Open ndejong opened 11 months ago
maybe caused by https://github.com/argoproj/argo-workflows/pull/11781 ?
cc @shmruin Would you like to take a look?
Possible workaround may be to use an expr
expression, i.e. {{=steps.foobar.outputs.artifacts['main-logs']}}
Yes, this is because of #11781. It seems start checking resolveAllVariables makes problem.
The original code doesn't check this because when checkValidWorkflowVariablePrefix, the untrimmed steps.
is not match to steps.
so resolveAllVariables just returns nil without error. (which is checking global variable prefix)
But with the change of trimming, as #11871 does, it starts checking the tag and steps.foobar.outputs.artifacts.main-logs
does not pass this. I check this by some small print as below.

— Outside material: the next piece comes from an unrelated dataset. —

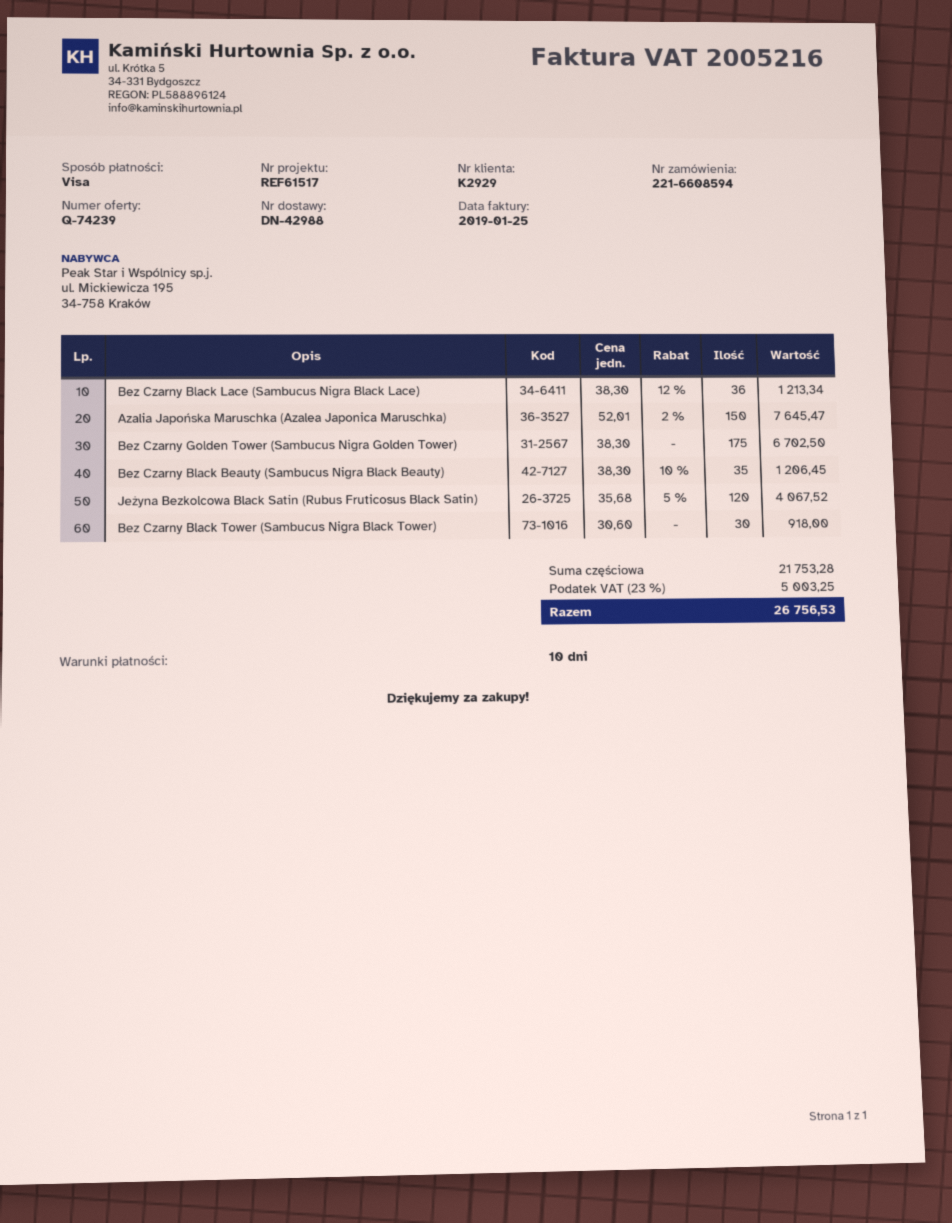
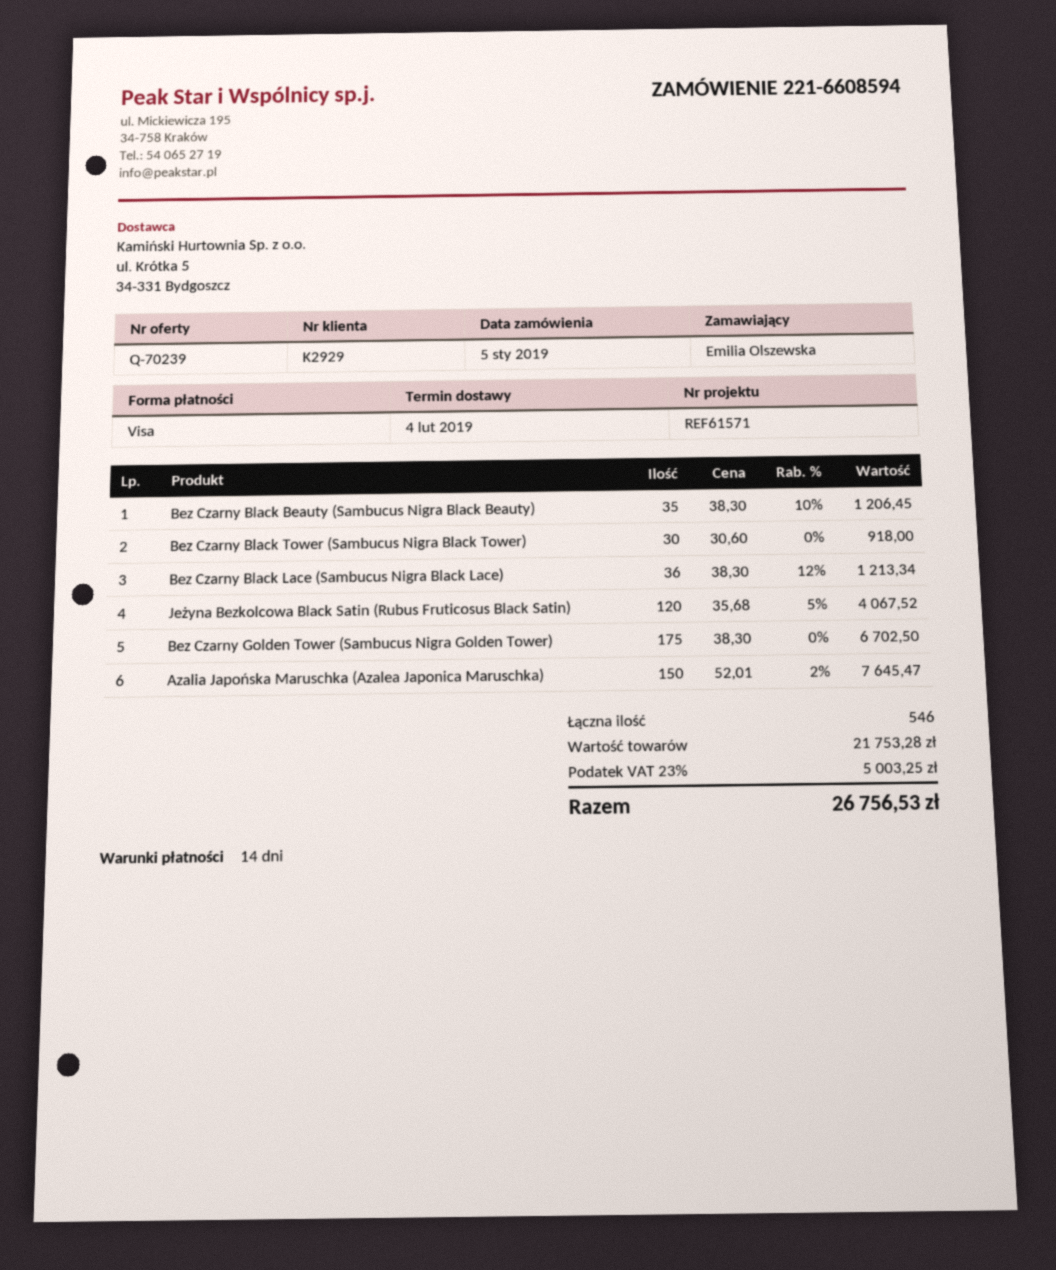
quote number: Q-74239 -> Q-70239
payment terms: 10 days -> 14 days
reference: REF61517 -> REF61571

Bad Request: templates.entrypoint-handler.steps failed to resolve {{ steps.foobar.outputs.artifacts.main-logs }}, scope is map[steps.foobar.exitCode:true steps.foobar.finishedAt:true steps.foobar.hostNodeName:true steps.foobar.id:true steps.foobar.outputs.result:true steps.foobar.startedAt:true steps.foobar.status:true steps.workflow-processor.status:true workflow.annotations:placeholder-5 workflow.annotations.json:placeholder-6 workflow.labels:placeholder-7 workflow.labels.json:placeholder-8 workflow.mainEntrypoint:placeholder-2 workflow.name:placeholder-0 workflow.namespace:placeholder-1 workflow.serviceAccountName:placeholder-3 workflow.status:placeholder-9 workflow.uid:placeholder-4], globalParam is map[workflow.annotations:placeholder-5 workflow.annotations.json:placeholder-6 workflow.labels:placeholder-7 workflow.labels.json:placeholder-8 workflow.mainEntrypoint:placeholder-2 workflow.name:placeholder-0 workflow.namespace:placeholder-1 workflow.serviceAccountName:placeholder-3 workflow.status:placeholder-9 workflow.uid:placeholder-4], tag is ' steps.foobar.outputs.artifacts.main-logs ', trimmedTag is 'steps.foobar.outputs.artifacts.main-logs'
It looks like ...artifacts
not exist in scope. (but workflow.outputs.artifacts.
is exist)
So, steps.foobar.outputs.artifacts.main-logs
is neither scope or globalParams so it should pass some if-else cases but nothing match so makes error.
Does it mean that the case checks of resolveAllVariables
should be updated? I want to know proper validation check case that something like steps.foobar.outputs.artifacts.main-logs
should be placed.
Thanks for the in-depth investigation @shmruin!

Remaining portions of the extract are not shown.